Compliance is the topic of this entry in Red Hat’s Security series! In March 2021 the Red Hat Security Ecosystem team began introducing DevOps Security topics to help you learn how Red Hat weaves together DevOps and security to master the force called DevSecOps.  We explain how to assemble Red Hat products and our security ecosystem partners to aid in your journey to master deploying a comprehensive DevSecOps solution.

Compliance can mean a lot of different things, but in this post we will focus on regulatory compliance, and what to think about when attempting to audit and meet compliance requirements within a Red Hat OpenShift deployment. 

Compliance methods and technologies help you adhere to industry and government regulations and corporate policies. They automate compliance validation and reporting throughout DevOps, helping you simplify audits and avoid costly regulatory fines and lawsuits.

However, getting security right is very complicated with endless areas of confidentiality, integrity and availability.  A growing number of industries have legal or contractual obligations towards compliance and have created industry standards. 

Security software vendors have created tools to allow end-users, service providers, and other product builders to more easily evaluate security compliance against the whole framework versus looking at hundreds of different controls. Here’s a sample of some of the common compliance standards we run into:

  • Payment Card Industry Data Security Standard (PCI-DSS) increases controls around cardholder data to reduce credit card fraud.

  • ISO/IEC 27001 is a set of international standards on how to manage information security to help organizations make the information assets they hold more secure.

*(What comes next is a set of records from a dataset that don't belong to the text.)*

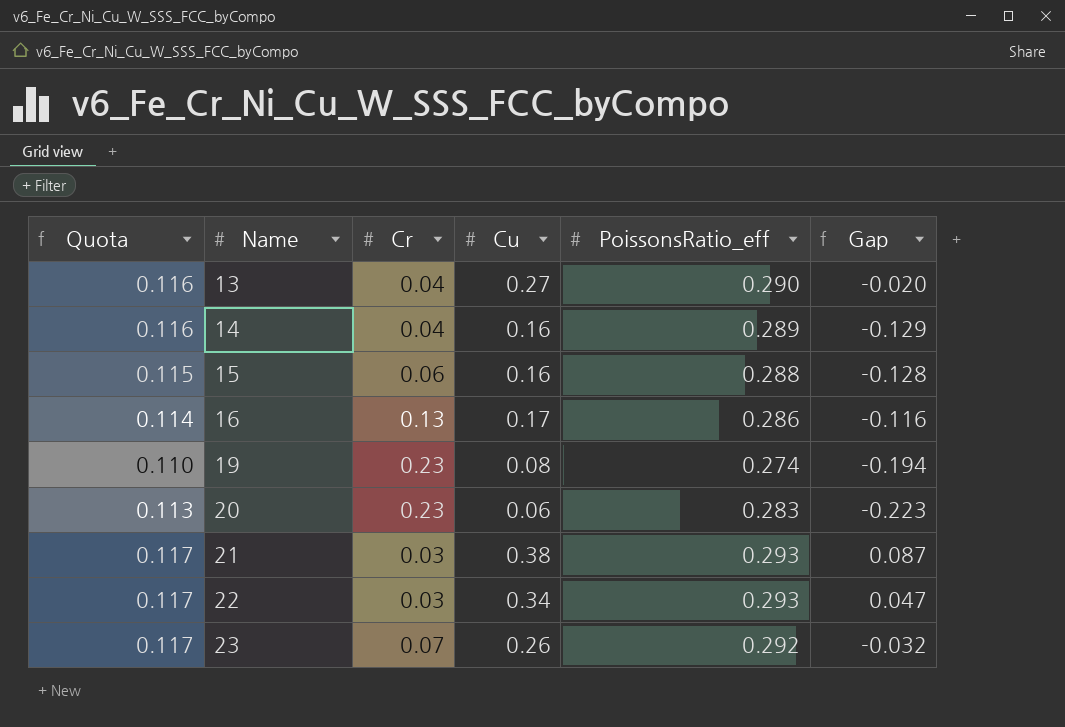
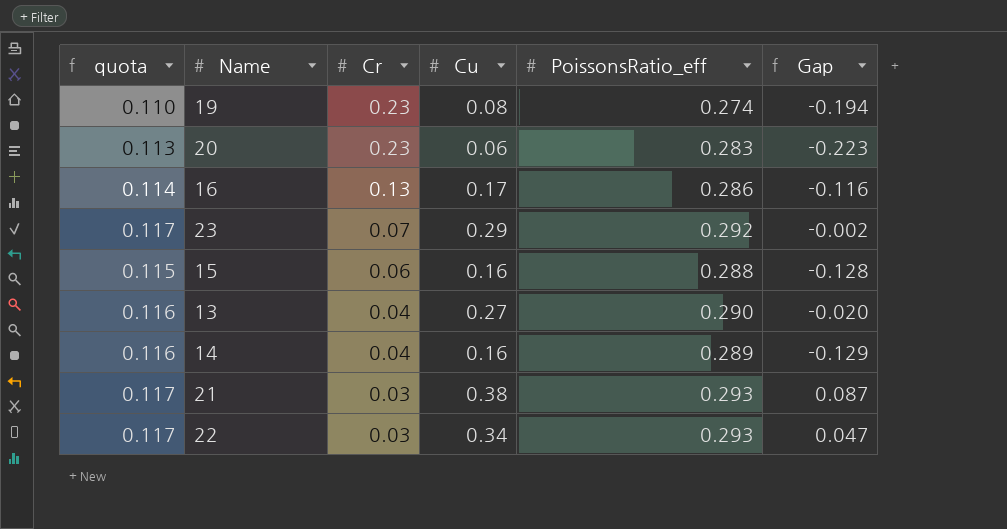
row order: Name ascending -> Cr descending
column name: Quota -> quota
23 | Cu: 0.26 -> 0.29
23 | Gap: -0.032 -> -0.002

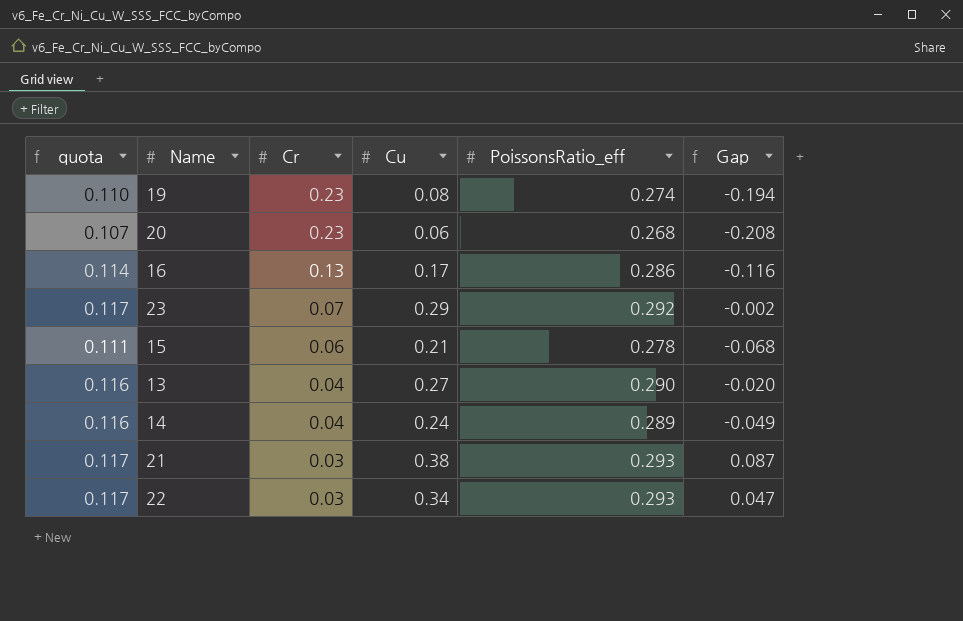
20 | quota: 0.113 -> 0.107
20 | PoissonsRatio_eff: 0.283 -> 0.268
20 | Gap: -0.223 -> -0.208
15 | quota: 0.115 -> 0.111
15 | Cu: 0.16 -> 0.21
15 | PoissonsRatio_eff: 0.288 -> 0.278
15 | Gap: -0.128 -> -0.068
14 | Cu: 0.16 -> 0.24
14 | Gap: -0.129 -> -0.049

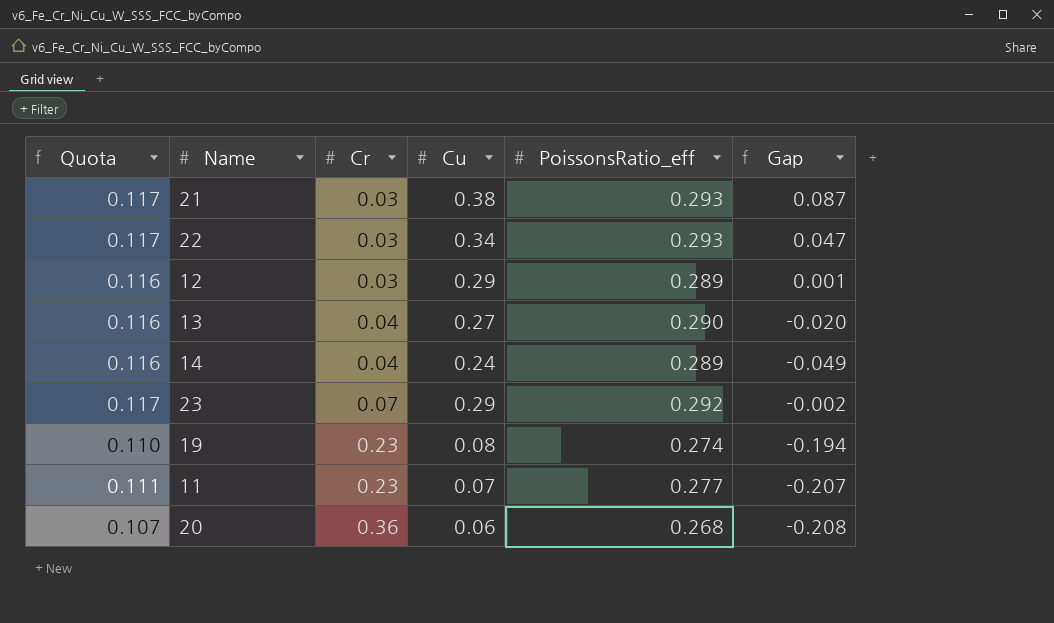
row order: Cr descending -> Cr ascending
column name: quota -> Quota
row 16: 0.114 | 0.13 | 0.17 | 0.286 | -0.116 -> none
row 15: 0.111 | 0.06 | 0.21 | 0.278 | -0.068 -> none
row 12: none -> 0.116 | 0.03 | 0.29 | 0.289 | 0.001
row 11: none -> 0.111 | 0.23 | 0.07 | 0.277 | -0.207
20 | Cr: 0.23 -> 0.36

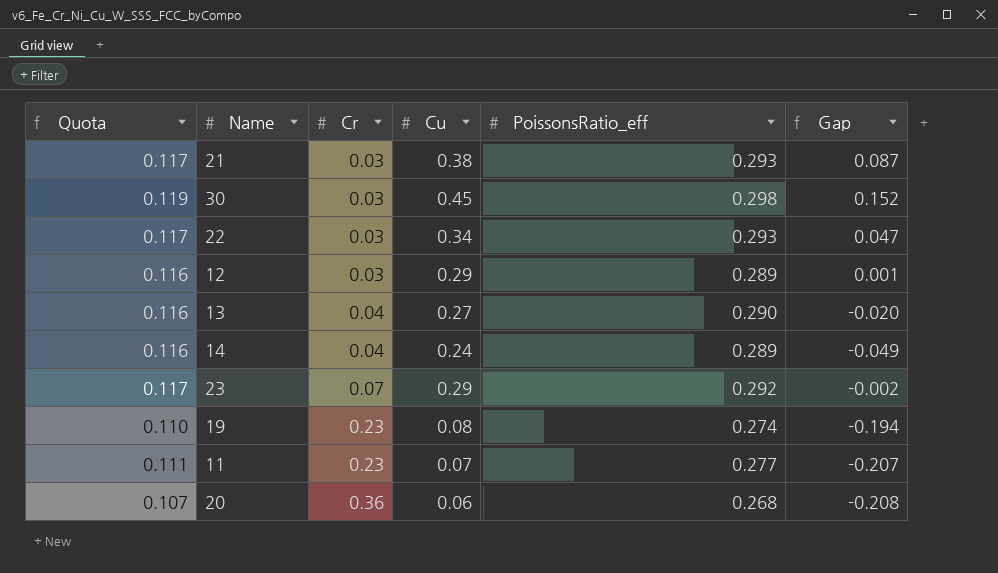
row 30: none -> 0.119 | 0.03 | 0.45 | 0.298 | 0.152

  • U.S. Health Insurance Portability and Accountability Act (HIPAA) is a United States federal law to protect sensitive health information from being disclosed unless the patient consents. .

  • European Union General Data Protection Regulation (GDPR) harmonizes national data privacy laws in the European Union to protect the privacy of citizens of the EU..

  • Security Technical Implementation Guides (STIGs) are configuration standards consisting of cybersecurity requirements for a specific product used widely in the Federal industry.

  • Federal Risk and Authorization Management Program (FedRAMP) is a United States government program to standardize security assessments, authorization, and continuous monitoring for cloud products and services.

DevSecOps framework The Red Hat DevSecOps Framework (diagram above), includes two compliance methods: compliance audit and technical controls. 

Compliance audit is a function which typically scans a config, container, cluster, or system to report if the object in question is in compliance or not.  In the DevSecOps Framework, “compliance controls” weave automation with technical controls. This can help automate and enable proper actions, or prevent actions that would result in non-compliance.  As an example, a few concrete examples of what items are audited:

  • Configuration of your deployments for production readiness and security, i.e. required labels, and privileged containers.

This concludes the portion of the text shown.